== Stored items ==
______
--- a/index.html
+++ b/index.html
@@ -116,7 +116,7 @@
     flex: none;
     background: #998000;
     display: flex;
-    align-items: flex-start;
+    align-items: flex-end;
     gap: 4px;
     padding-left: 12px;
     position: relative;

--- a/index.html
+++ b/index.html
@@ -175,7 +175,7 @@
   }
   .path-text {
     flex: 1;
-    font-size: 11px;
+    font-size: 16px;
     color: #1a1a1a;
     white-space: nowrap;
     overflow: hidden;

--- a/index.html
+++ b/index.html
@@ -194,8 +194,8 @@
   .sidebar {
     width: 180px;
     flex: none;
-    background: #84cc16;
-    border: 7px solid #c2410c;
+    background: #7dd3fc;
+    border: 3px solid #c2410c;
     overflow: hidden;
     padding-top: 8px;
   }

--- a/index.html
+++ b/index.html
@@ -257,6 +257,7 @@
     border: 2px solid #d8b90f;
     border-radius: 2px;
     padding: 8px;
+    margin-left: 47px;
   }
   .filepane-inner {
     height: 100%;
______
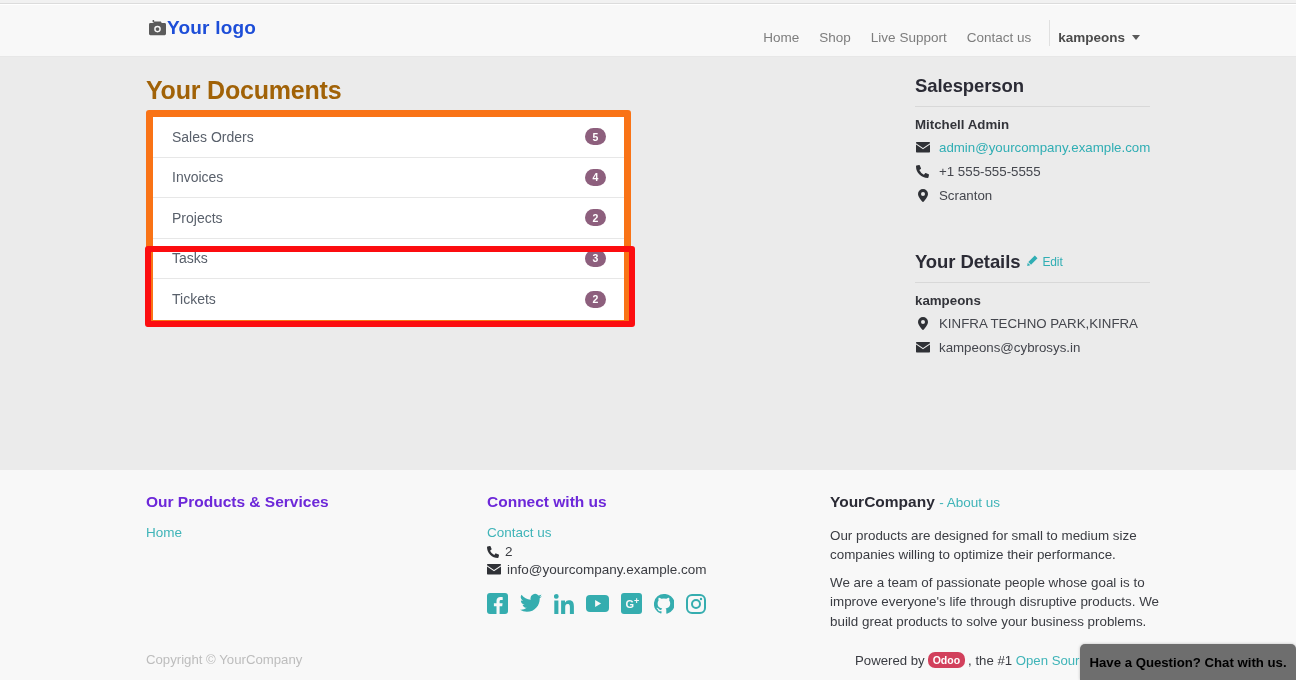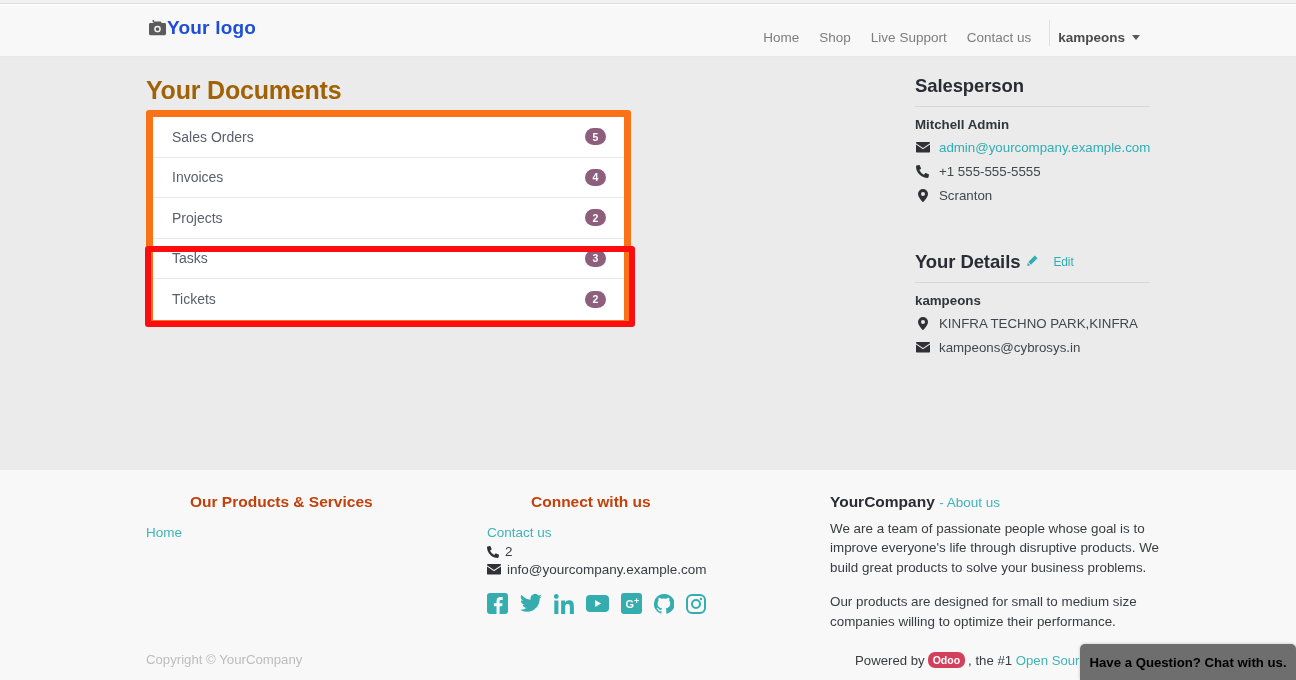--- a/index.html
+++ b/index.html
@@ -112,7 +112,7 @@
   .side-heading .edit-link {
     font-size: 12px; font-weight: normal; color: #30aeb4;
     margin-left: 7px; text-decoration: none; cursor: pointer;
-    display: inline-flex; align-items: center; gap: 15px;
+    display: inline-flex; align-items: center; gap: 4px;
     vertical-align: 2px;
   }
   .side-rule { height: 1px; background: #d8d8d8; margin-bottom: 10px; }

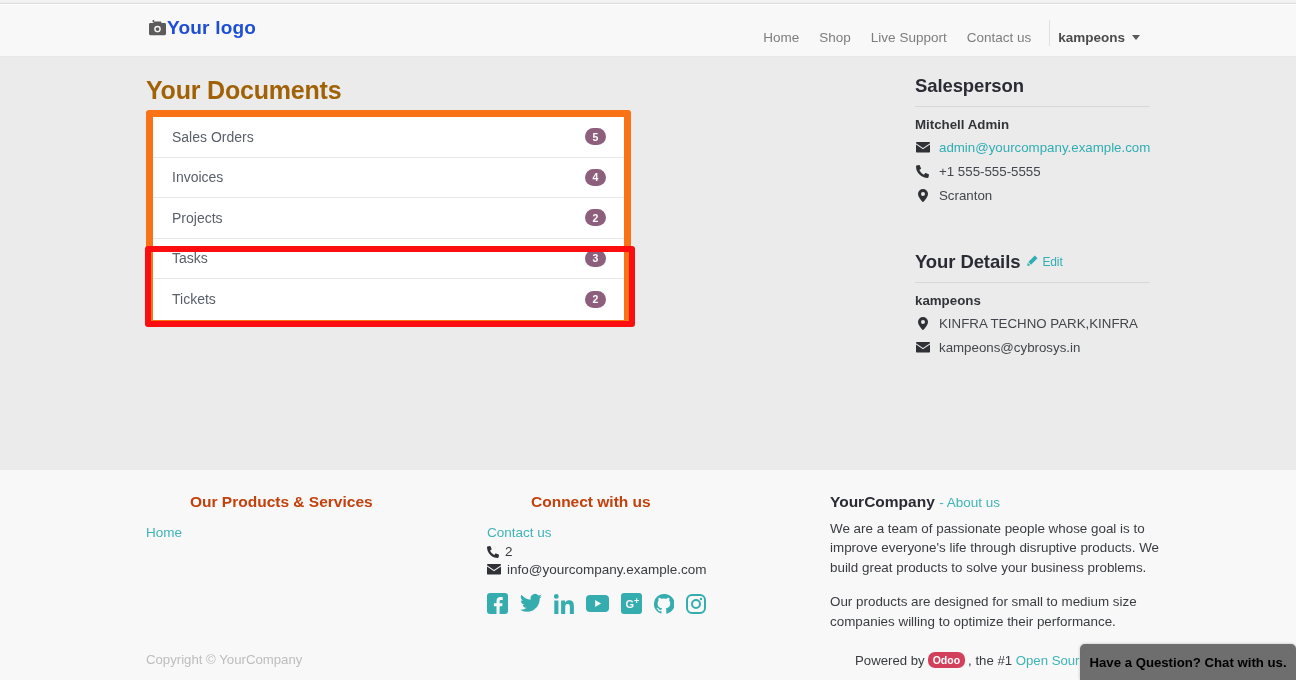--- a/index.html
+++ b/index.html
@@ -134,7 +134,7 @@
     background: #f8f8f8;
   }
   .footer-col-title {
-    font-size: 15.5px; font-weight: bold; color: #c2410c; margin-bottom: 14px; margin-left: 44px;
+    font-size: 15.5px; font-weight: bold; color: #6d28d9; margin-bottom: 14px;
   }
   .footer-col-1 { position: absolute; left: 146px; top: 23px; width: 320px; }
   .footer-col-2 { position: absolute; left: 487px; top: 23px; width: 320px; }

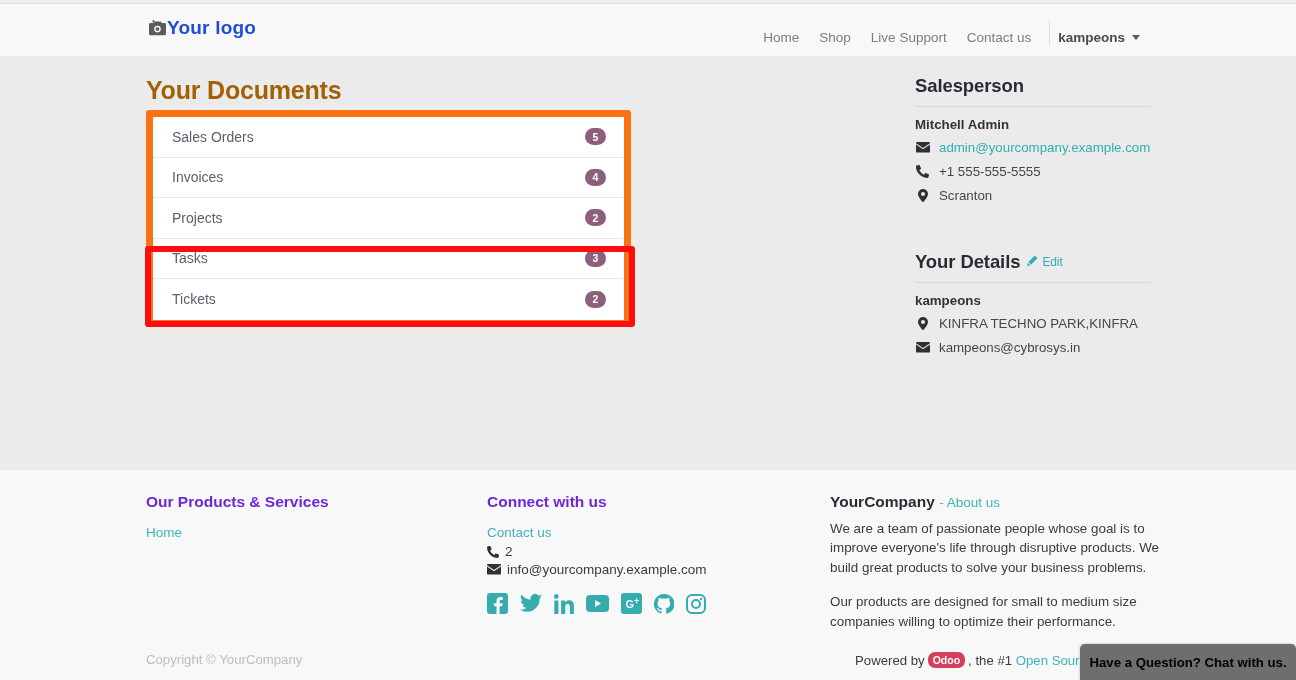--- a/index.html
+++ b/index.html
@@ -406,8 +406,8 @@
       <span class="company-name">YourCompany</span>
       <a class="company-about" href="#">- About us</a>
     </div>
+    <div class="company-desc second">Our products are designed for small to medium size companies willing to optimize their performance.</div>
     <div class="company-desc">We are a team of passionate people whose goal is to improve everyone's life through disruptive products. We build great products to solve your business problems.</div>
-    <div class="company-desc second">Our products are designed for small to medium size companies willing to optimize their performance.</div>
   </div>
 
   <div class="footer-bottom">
______
== WORK INSTRUCTION ==
Please copy each line of the records above in which the word "left" can be found.

== YOUR RESPONSE ==
     padding-left: 12px;
+    margin-left: 47px;
     margin-left: 7px; text-decoration: none; cursor: pointer;
-    font-size: 15.5px; font-weight: bold; color: #c2410c; margin-bottom: 14px; margin-left: 44px;
   .footer-col-1 { position: absolute; left: 146px; top: 23px; width: 320px; }
   .footer-col-2 { position: absolute; left: 487px; top: 23px; width: 320px; }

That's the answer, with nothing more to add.